DATA TO PROCESS below:
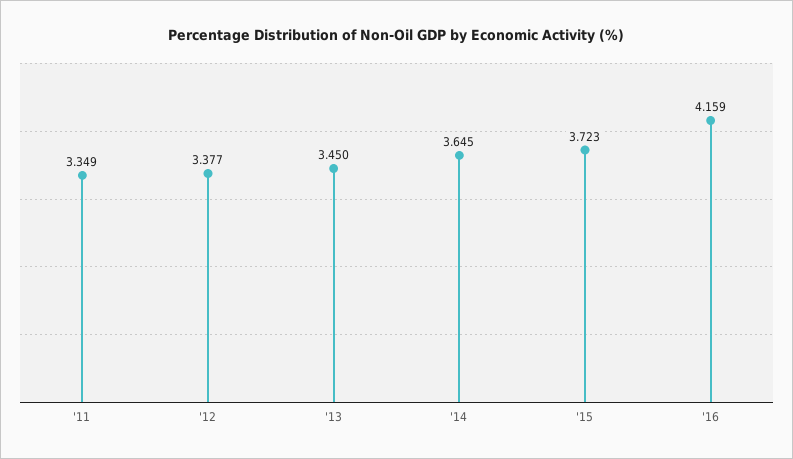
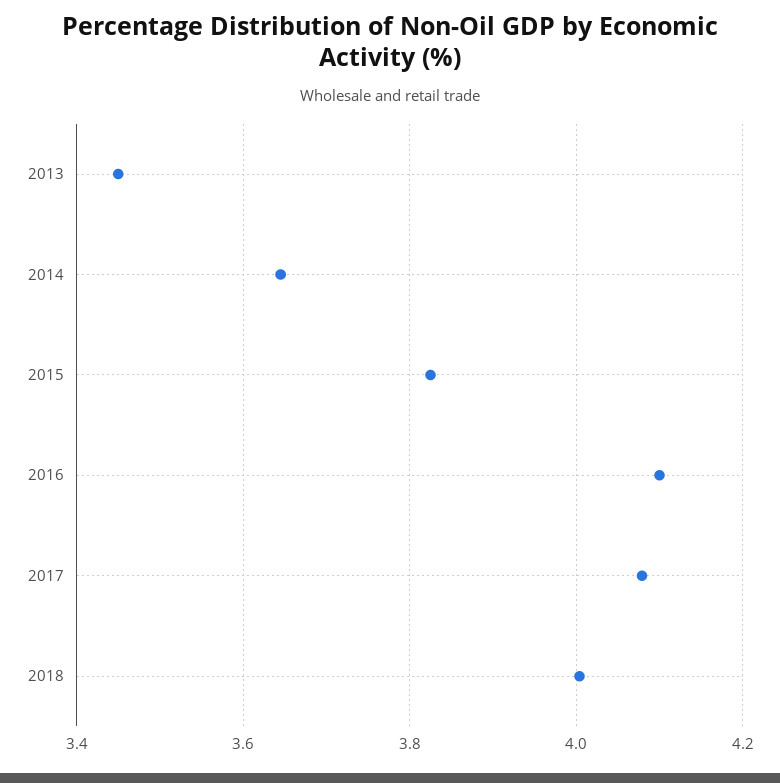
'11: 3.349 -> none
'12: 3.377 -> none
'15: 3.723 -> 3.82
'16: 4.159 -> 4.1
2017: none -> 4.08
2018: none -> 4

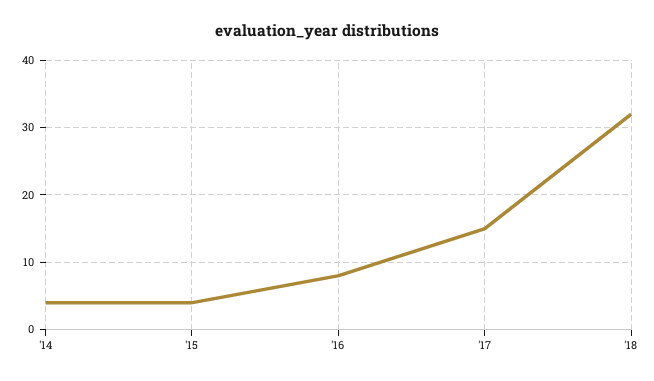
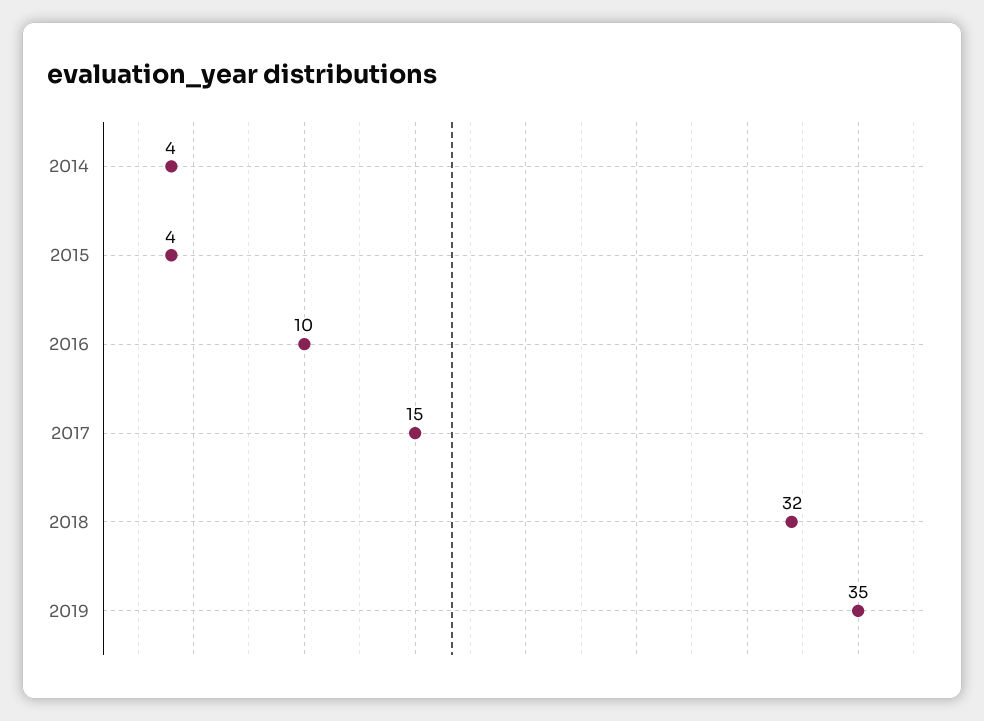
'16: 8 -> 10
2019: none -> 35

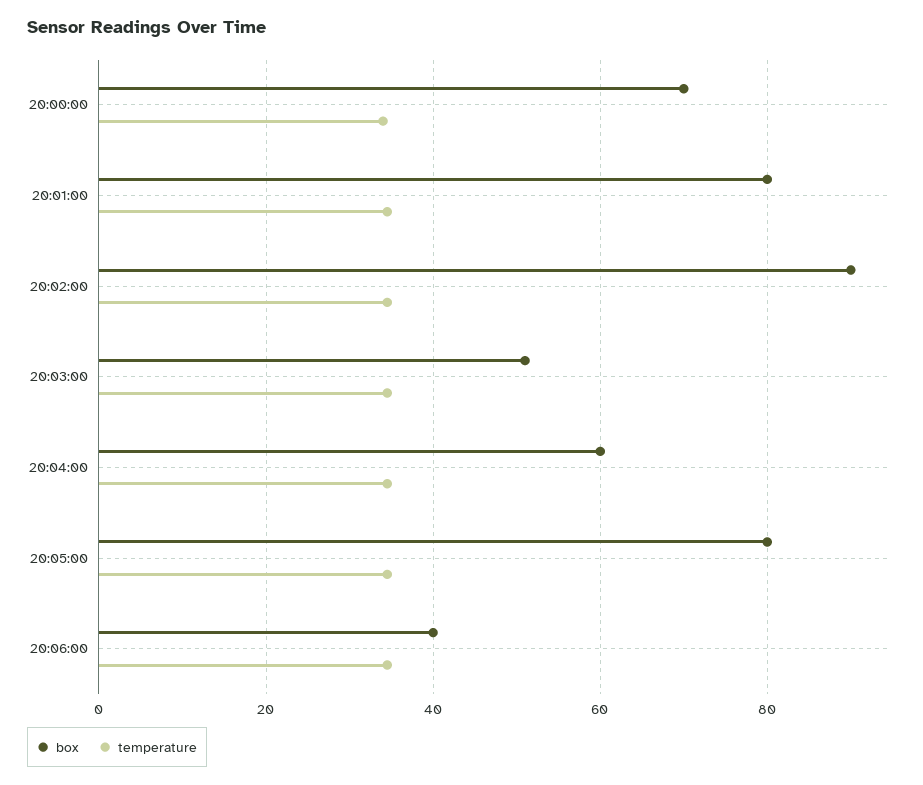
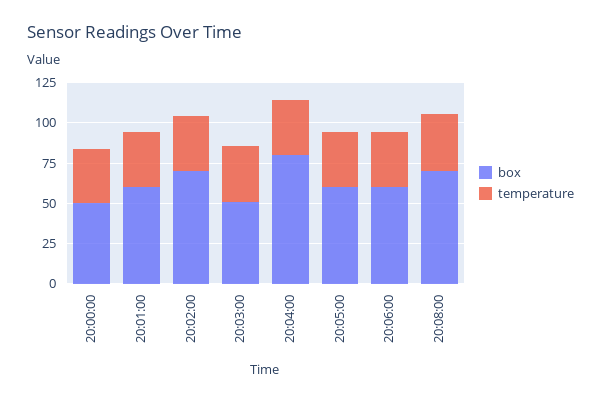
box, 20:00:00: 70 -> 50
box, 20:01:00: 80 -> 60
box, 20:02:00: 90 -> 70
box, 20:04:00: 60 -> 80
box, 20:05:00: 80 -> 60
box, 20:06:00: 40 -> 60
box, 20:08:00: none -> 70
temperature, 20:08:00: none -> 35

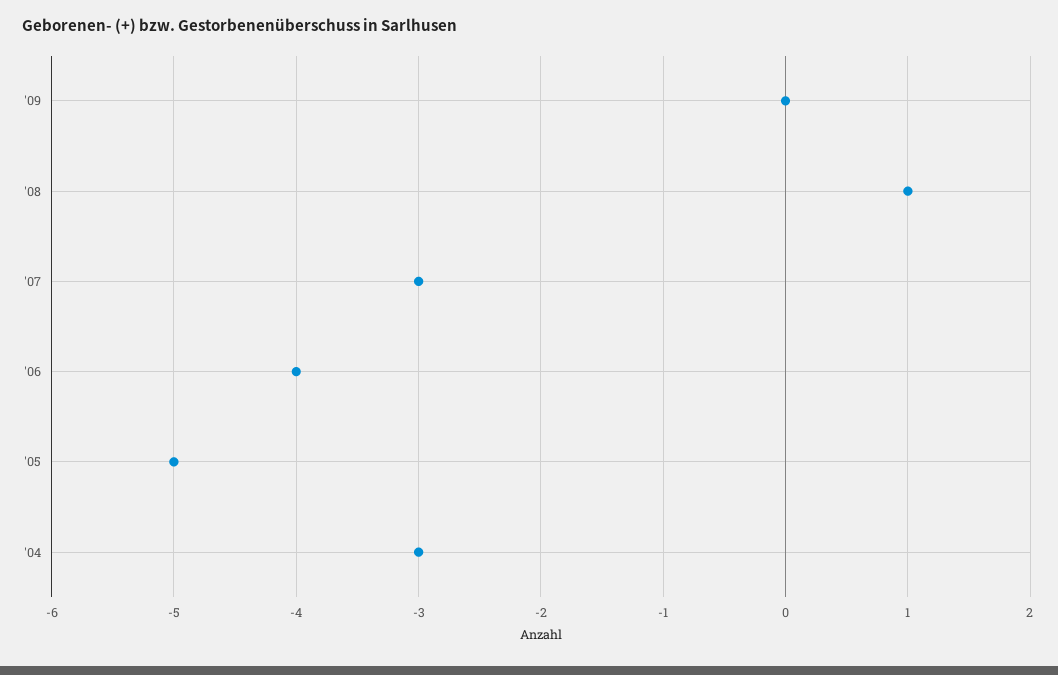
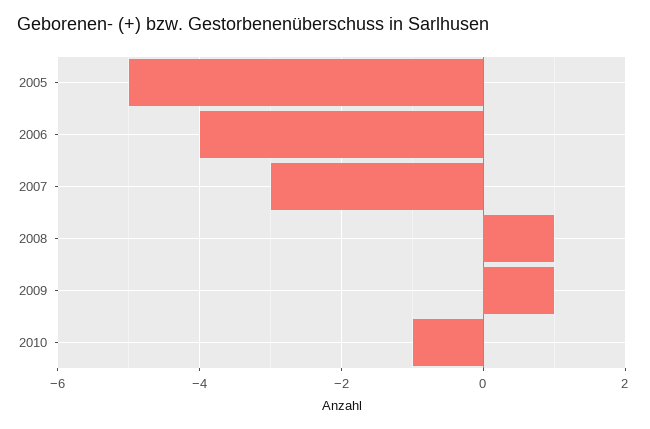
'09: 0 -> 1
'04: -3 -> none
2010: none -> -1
End of DATA TO PROCESS.
**GOAL OF THE EXERCISE:**
Your task is to find every line above containing the word "none" and copy it.

**REPLY:**
'11: 3.349 -> none
'12: 3.377 -> none
2017: none -> 4.08
2018: none -> 4
2019: none -> 35
box, 20:08:00: none -> 70
temperature, 20:08:00: none -> 35
'04: -3 -> none
2010: none -> -1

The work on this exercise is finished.